Lordy, have I been reading. Ispentsixty dollars last month on Kindle books, reading Louise Penny who has thirteen books out, all on the best sellar list. I just finished book number 6. Louise Penny is a Canadian gal who writes mysteries. I decided I've spent all the money I can for a whileon books so I went to the library. I got Penny's no. 7 book and the library is ordering up from other libraries dos. 8 & 9. I've also been reading western novels by William Johnstone. I picked up two of hose at the library today. Hit the jackkpot so to speak. Also go a new book out by James Patterson in the latest Alex Cross mysteries.. My one good eye has been busy. All of these of course are large print books. I do read very little during the day. I go to bed generally speaking after the evening news or maybe after the Late Show. If I have something interesting I will read till two-thirty or three-thirty. Well, yes, I do read the SOC but right now I'm going to take a break and have a snack. I've got some good sharp cheese and some crackers that will go good with a glass of orange juice.
Bill, does your library have the Large Print Editions of books? It would save you a lot of money if you could just use the library.
Yes they do @Don Alaska and today I used them. This is the first time I've been to the library in many months. I have not been able to walk from my car into the building and in those last few times when I did I was so out of breath I just sit unable to look for books. I did okay today. The only problem was lifting my Walker out of the trunk and putting it back. I checked out four books which the librarian got for me. She's bringing in two others.
Postscript: I learned something here. I've read all of Tony Hillerman's books, some of them twice, but I didn't know he had a daughter who is writing. I'll have to check out Anne Hillerman
I think she was mentioned in another thread. She apparently is different than her dad, but carrying on the family tradition.
I'm currently reading comics again that I liked as a young boy and find it quite entertaining and revealing. It's interesting to be reminded of and rediscover the same scenes and characters I liked 50 years ago and to compare my understanding of that time with what I understand now.

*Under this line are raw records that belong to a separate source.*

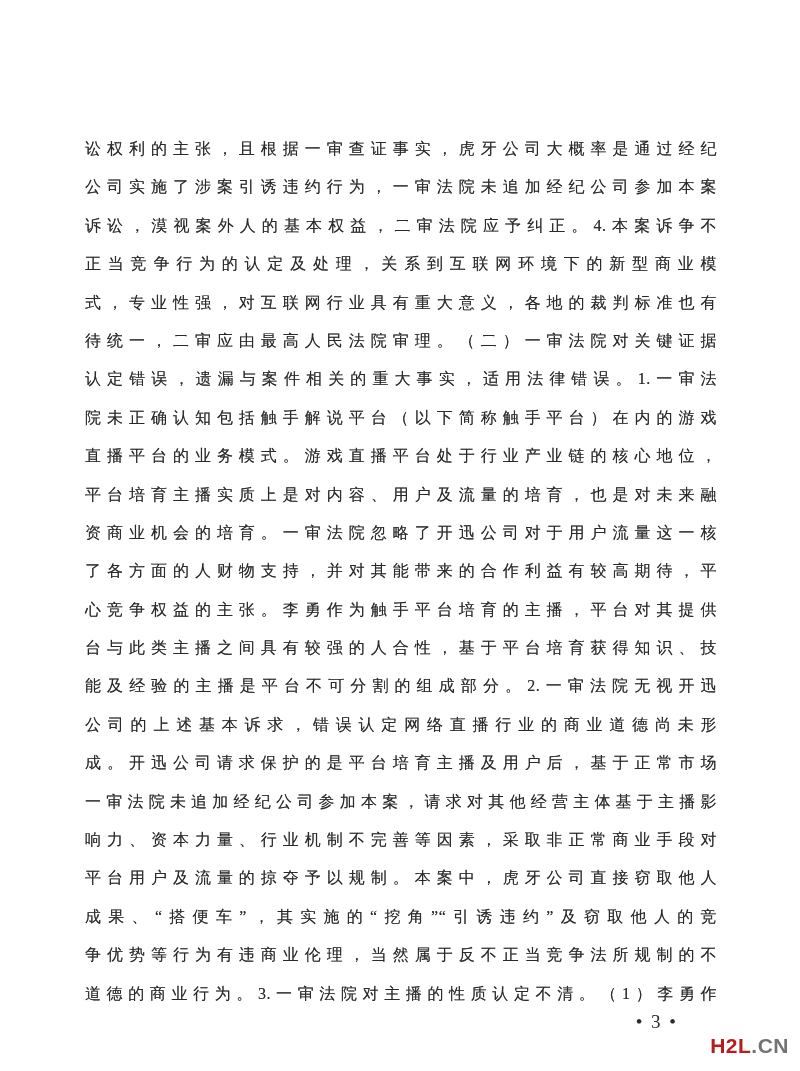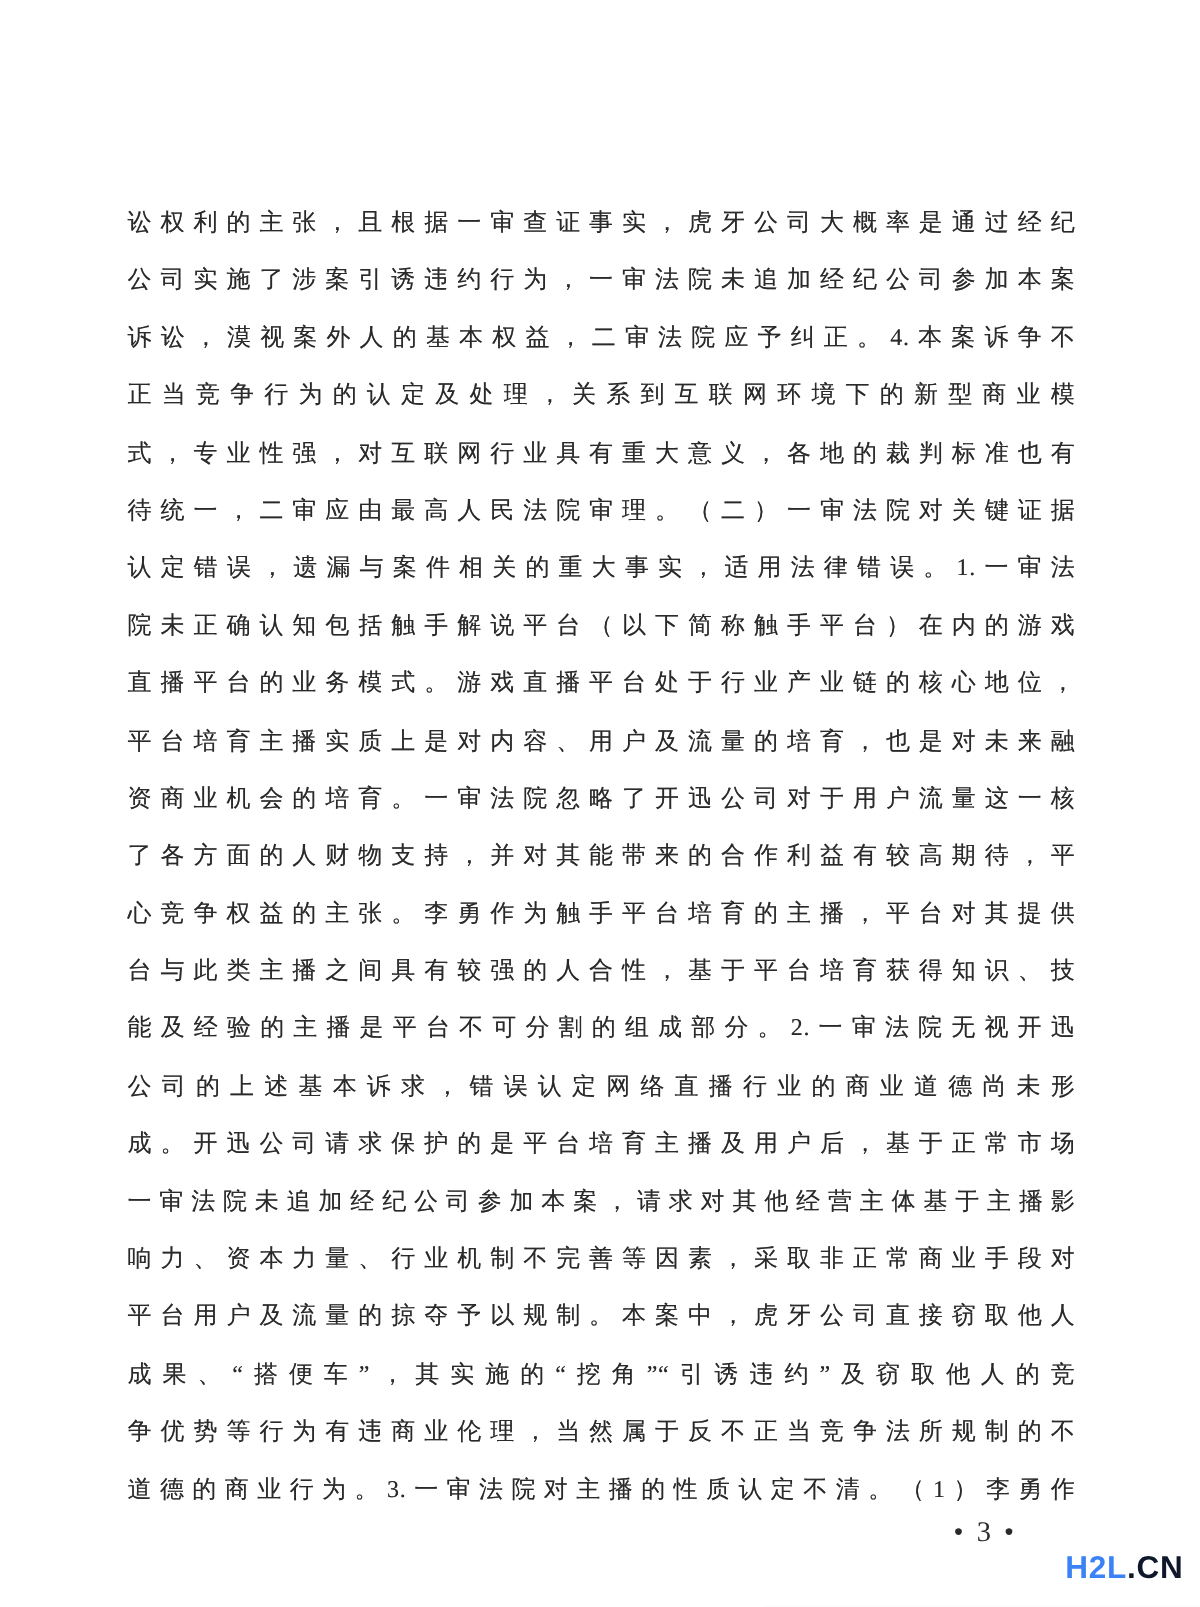--- a/index.html
+++ b/index.html
@@ -96,7 +96,7 @@
 
   <div class="page-number">• 3 •</div>
 
-  <div class="watermark"><span style="color: #3b82f6;">H2L</span><span style="color: #0f172a;">.CN</span></div>
+  <div class="watermark"><span style="color: #b91c1c;">H2L</span><span style="color: #0f172a;">.CN</span></div>
 
 </div>
 

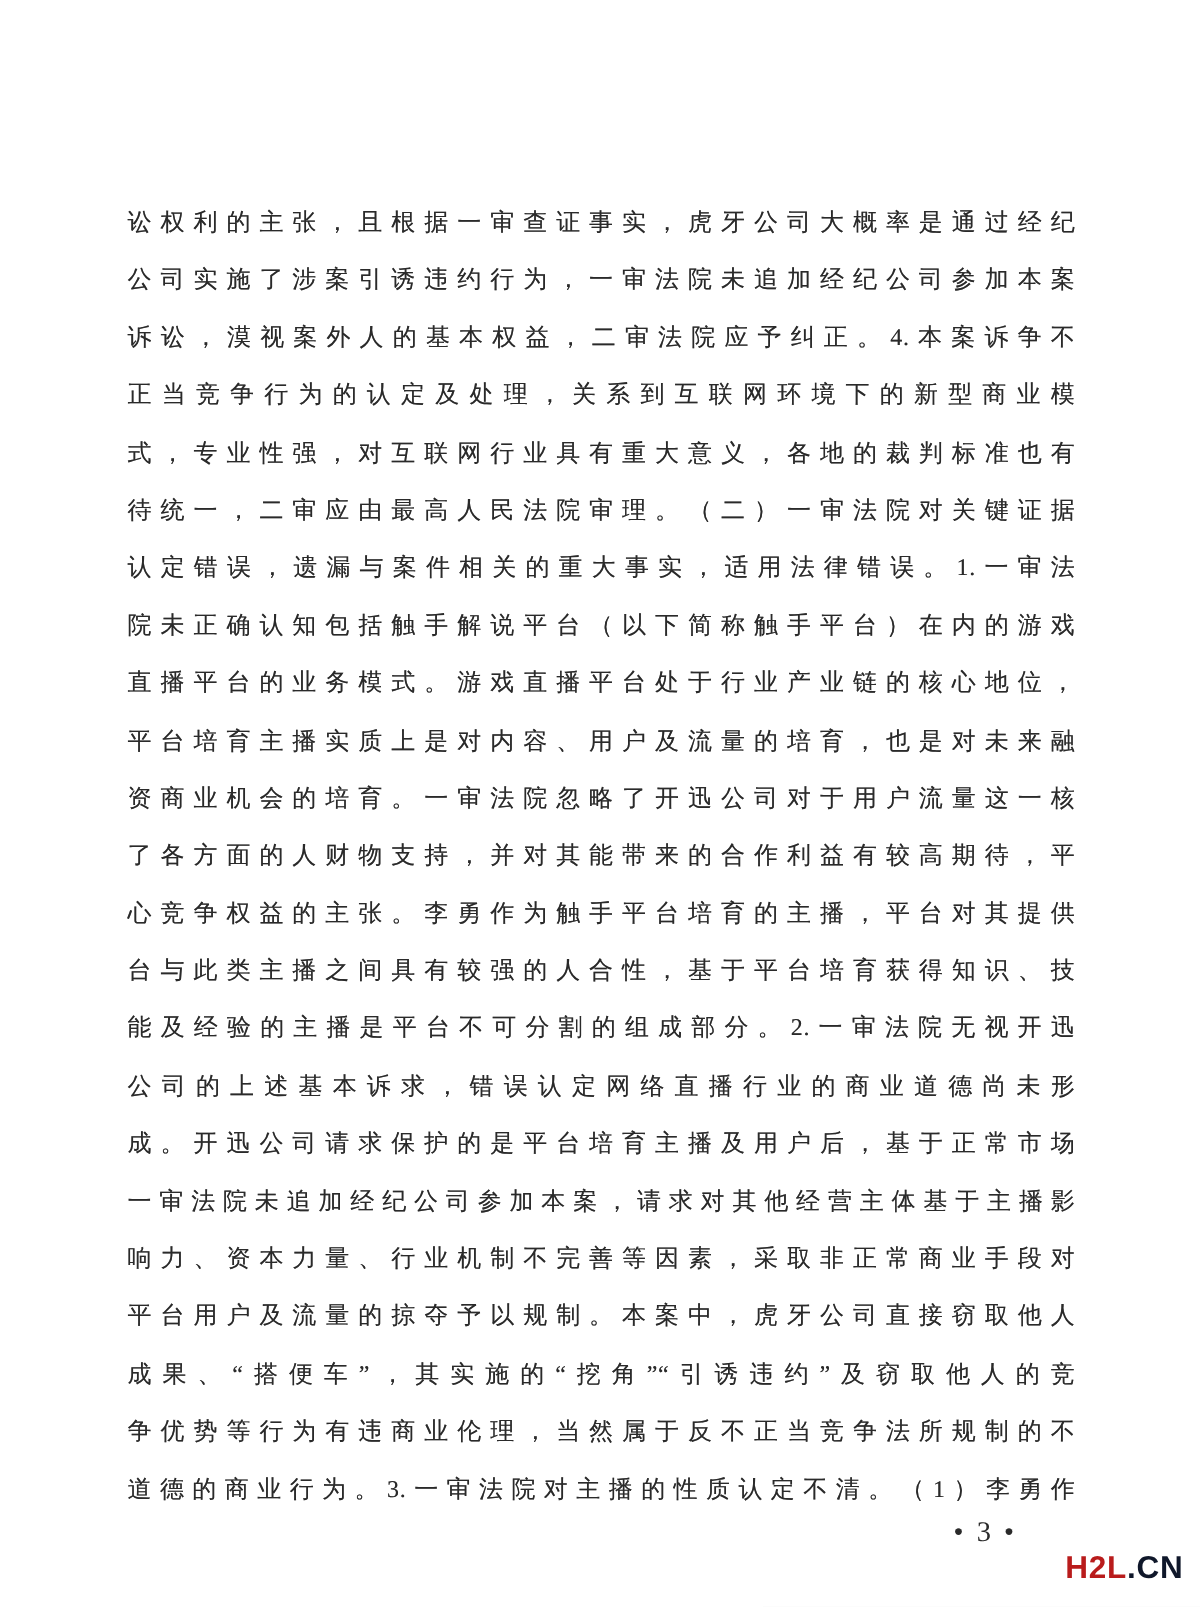--- a/index.html
+++ b/index.html
@@ -96,7 +96,7 @@
 
   <div class="page-number">• 3 •</div>
 
-  <div class="watermark"><span style="color: #b91c1c;">H2L</span><span style="color: #0f172a;">.CN</span></div>
+  <div class="watermark"><span style="color: #b91c1c;">H2L</span><span style="color: #737373;">.CN</span></div>
 
 </div>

This comic series was about the only one available when I was a child. It was difficult to get hold of and actually almost too costly when you were really needy as I was. They were being exchanged among young boys who used to consider them precious. Contentwise it had some educational value since it introduced readers to basic and important parts of history such as life at the age if chivalry, the middle ages, the Roman Empire, etc. Before reading the series I hadn't heard of the migration of the peoples, of inventions like the steam engine, German scattered regionalism, breakthrough experiments like Otto von Guericke's hemispheres experiment and many other things. I'm glad that as a retiree I now have the time to explore my life as a kid again to some extent.
I have only just started Chief Joseph.& the Flight of the Nez Perce by Kent Nerburn. I'm not expecting this to be a happy or easy read but I hope it will be interesting. I finished the book about the California Channel Islands. It was a little dry at times but still very interesting and I'm going to hold onto the book.
I have started Spark of Life by Remarque. I had never heard of the book, but I am familiar with the author, of course. I don't know if I will be able to complete it. I thought it was about the German Resistance during WWI, but it has started in a concentration camp with the horrible things happening there. Written by a German author in German in 1952. Have any of you read this?
No, until you brought the book up, I hadn’t even seen it. That said, you interested me enough to look it up and read the synopsis and also read a couple of passages. It’s fiction but it does sound as though it would be a good pick especially if a person loves to read about mankind and his struggles through extreme hardship just to retain his link with humanity. It read as though hell might be a sort of paradise compared to what those gentlemen went through........ I think you’ll make it to the end my friend but even if you do not, I pray that you still come away with something positive.
I don't know if you have read Remarque @Bobby Cole, but he doesn't write happy books. His most famous was All Quiet on the Western Front, but I also read his The Road Back which was about the abandonment of the German troops in the field after WWI. That book described the terrible struggles of the troops trying to find their way back home in the devastation that followed that war. It is all fiction, but it is based on the experiences of real people.
No, I haven’t read anything by him, but after a little more research added to your renderings, I’d be more apt to wait for the screen adaptation. My reading for the last 25 or so years has been limited to pure research so even something based on truth is put on the back burner for another time or when it comes out on screen for a two hour viewing. I’m a kind of person who looks for the benefit or rather, a redeeming quality in what I read or view which is why I said that I have hopes you can walk away with something positive about the book.
All Quiet on the Western Front, The Road Back, and Three Comrades are ones that I have read by Remarque. It's been a while. I don't remember now, though, whether it was the writing that I liked or that they were written by a German, whereas most of what we had was written by Americans. I have since read several other books, true accounts, written by Germans about their experiences during the war, although these were mostly World War I, whereas Remarque wrote about World War II.
In reading Bonhoeffer's biography, he said the original film made of All Quiet on the Western Front changed his life. I don't believe I ever saw the original movie made in the 1920s.